Je n'essayerai pas de vous convaincre en vous abreuvant de faits et de chiffres car je sais que nous sommes tous d'accord sur ce point. Personne
ne remet en cause le bien-fondé de la prévention. Certains se demandent toutefois si elle est possible ou si les décideurs pourront jamais raisonner
à suffisamment long terme pour l'envisager sérieusement. On dit même que "convaincre les hommes politiques d'investir dans la prévention des
conflits, c'est demander à un adolescent de commencer à cotiser pour sa retraite".

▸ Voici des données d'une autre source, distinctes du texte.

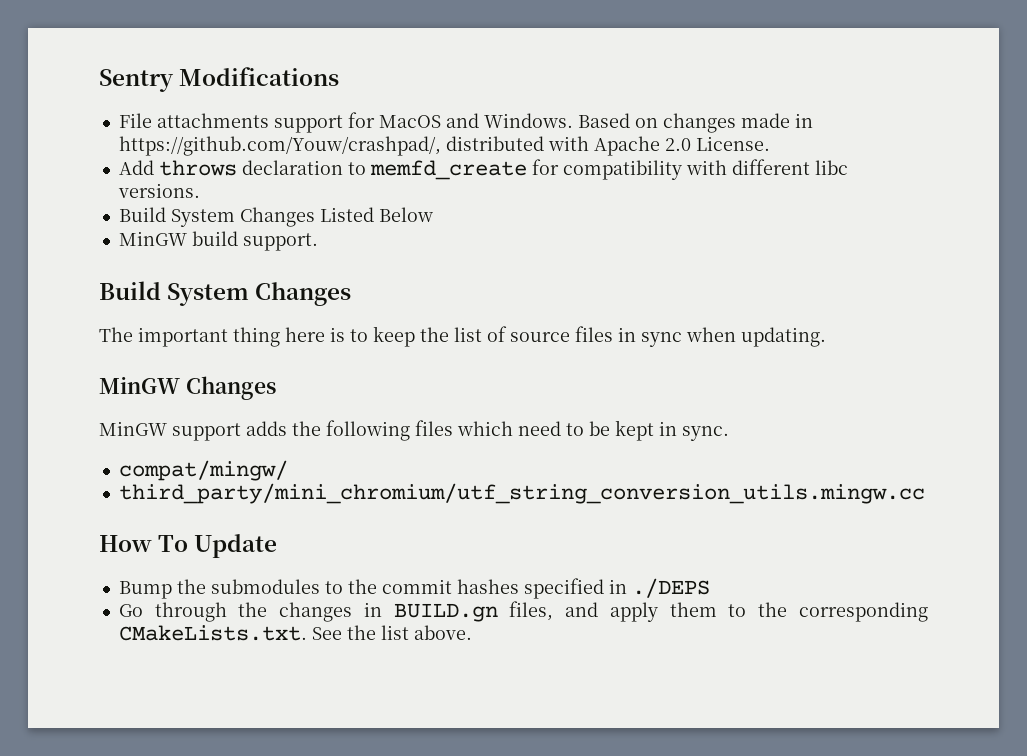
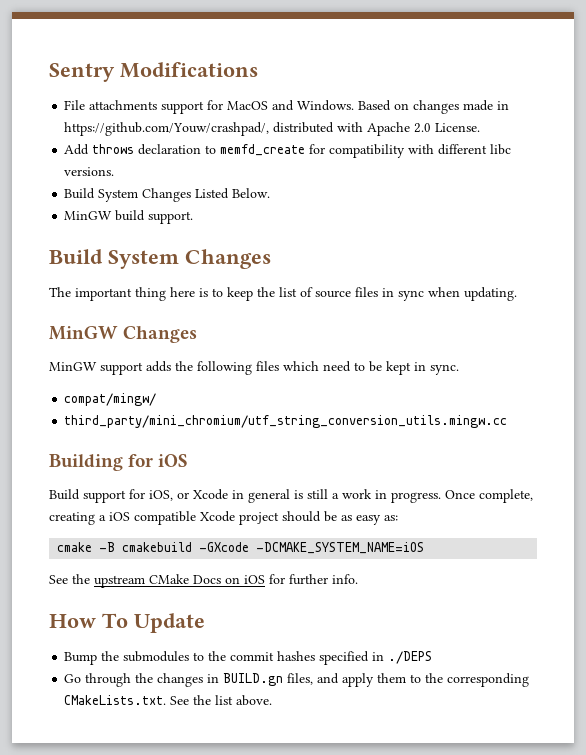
- Build System Changes Listed Below
+ Build System Changes Listed Below.
+ Building for iOS
+ Build support for iOS, or Xcode in general is still a work in progress. Once complete, creating a iOS compatible Xcode project should be as easy as:
+ cmake -B cmakebuild -GXcode -DCMAKE_SYSTEM_NAME=iOS
+ See the upstream CMake Docs on iOS for further info.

Un tel cynisme me semble déplacé, mais il faut faire preuve d'humilité. Même si nous disposions de toutes les ressources nécessaires à la
prévention, nous ne devrions pas surestimer nos capacités.
À moins que le gouvernement et la population du pays concerné ne soient résolus à s'attaquer aux problèmes qui sont à l'origine du conflit, il n'y
a pas grand chose qu'un tiers puisse faire, même s'il est animé des meilleures intentions et parfaitement informé.
Mes propos sont dictés non pas par le désespoir mais par la prudence.
Ce qui est certain, c'est que pour réussir à prévenir les guerres il faut comprendre les forces qui les motivent.
Et ces forces sont bien sûr complexes et, comme d'habitude, elles suscitent beaucoup de polémiques parmi les spécialistes. Néanmoins, un
consensus semble se dégager sur certains éléments clefs.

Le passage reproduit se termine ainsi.